I have a data set which is the result of a matrix/likert/grid table in a survey. However, I received the data in a strange format and am having trouble re-parsing it into separate columns of data - 1 column per likert prompt.
In the sample data, row one has all the right columns of data and the answers are just following it in separate brackets (possible answers are VERY IMPORTANT4, 3, 2, Not AT ALLIMPORTANT1), but as you can see, the following rows have some missing data.

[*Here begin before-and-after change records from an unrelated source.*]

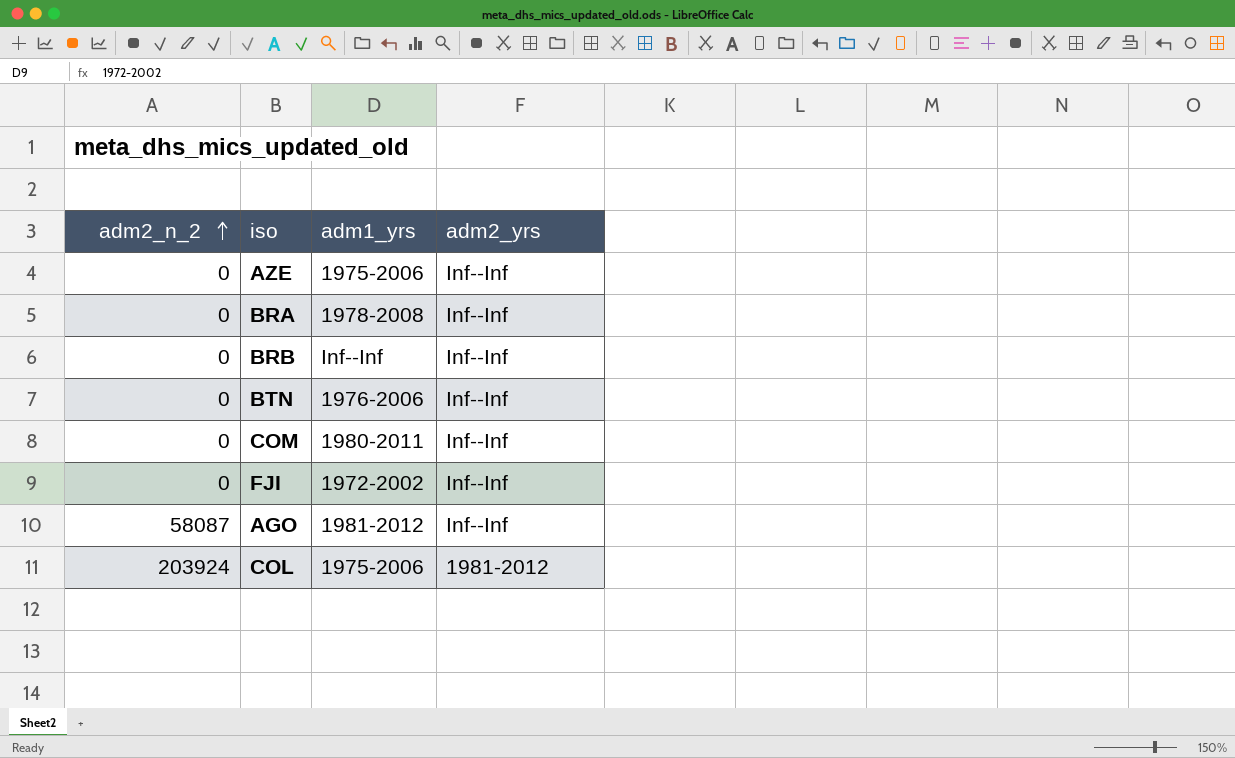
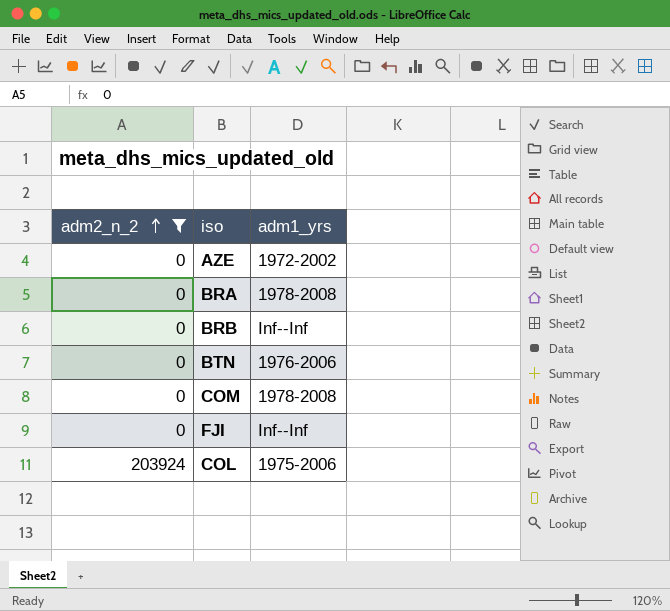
filter: none -> adm2_n_2 != 58087
column adm2_yrs | position: 4 -> none
AZE | adm1_yrs: 1975-2006 -> 1972-2002
COM | adm1_yrs: 1980-2011 -> 1978-2008
FJI | adm1_yrs: 1972-2002 -> Inf--Inf

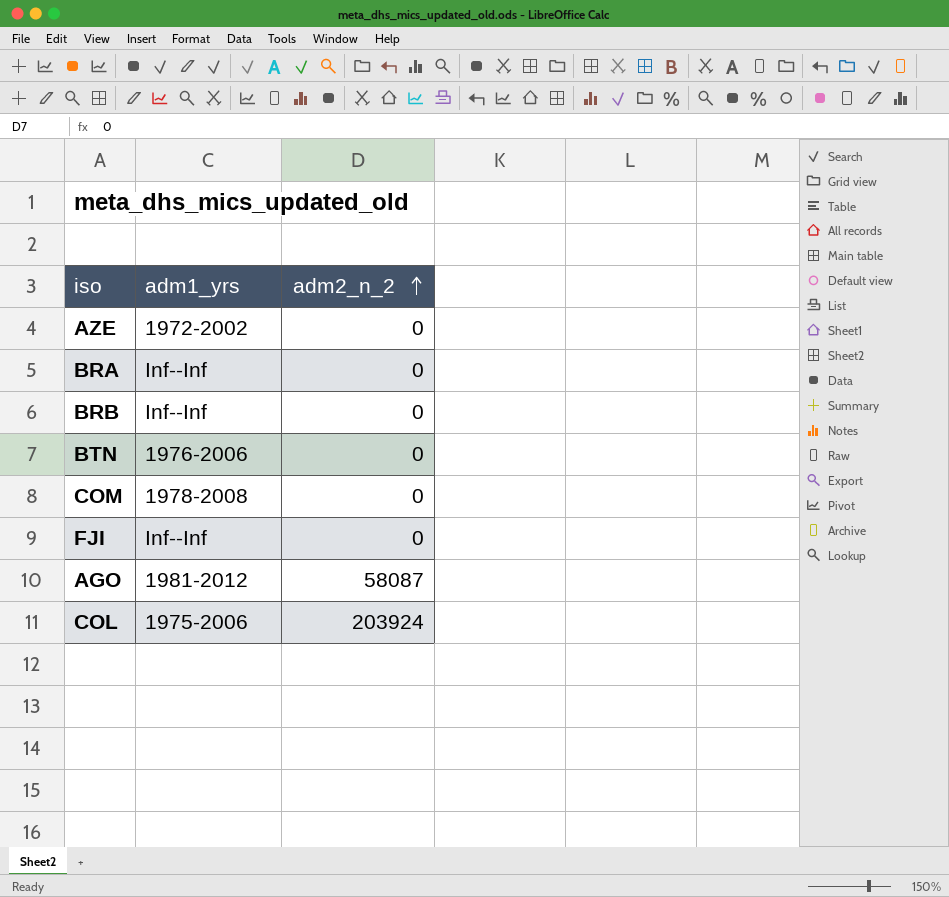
filter: adm2_n_2 != 58087 -> none
column adm2_n_2 | position: 1 -> 3
BRA | adm1_yrs: 1978-2008 -> Inf--Inf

Any thoughts on how to get a column of result data per prompt and show missing data where appropriate? I am pretty rusty on string matches and don't really know how to get the missing information to show as missing when not there. Create separate tables and merge things back together?
Thanks!
Sample Data is here:
DATA WORK.Book1;
LENGTH
ID 8
Results $ 145 ;
FORMAT
ID BEST12.
Results $CHAR145. ;
INFORMAT
ID BEST12.
Results $CHAR145. ;
INFILE DATALINES4
DLM='7F'x
MISSOVER
DSD ;
INPUT
ID : BEST32.
Results : $CHAR145. ;
DATALINES4;
1{Spousal considerations}{VERY IMPORTANT4}|{Lifestyle}{VERY IMPORTANT4}|{Hours}{VERY IMPORTANT4}|{Financial considerations }{NOT AT ALLIMPORTANT1}
2{Spousal considerations}{VERY IMPORTANT4}|{Hours}{VERY IMPORTANT4}|{Financial considerations }{NOT AT ALLIMPORTANT1}
3{Spousal considerations}{VERY IMPORTANT4}|{Lifestyle}{3}|{Financial considerations }{NOT AT ALLIMPORTANT1}
;;;;
Hi @altatunc
It's a cold, rainy and stormy day here, so I really enjoyed working with your problem. Many years ago I often worked with survey data in all sort of unreadable proprietary formats, and I went down memory lane and tried to give your sample a full treatment. The principles used are:
Given your input, the result is:
Dataset "as is" without labels and formats:
Dataset as presented using labels and formats:
Here is the full code (assuming your Book1 data set exists). Note: It is fully dynamic and data driven, as long as answers follow the pattern <some text>category, like Very Important4 or 3 , it will need modifications in Step 1 to handle other patterns, and further modifications to handle not-numeric answers with texts only and no category number.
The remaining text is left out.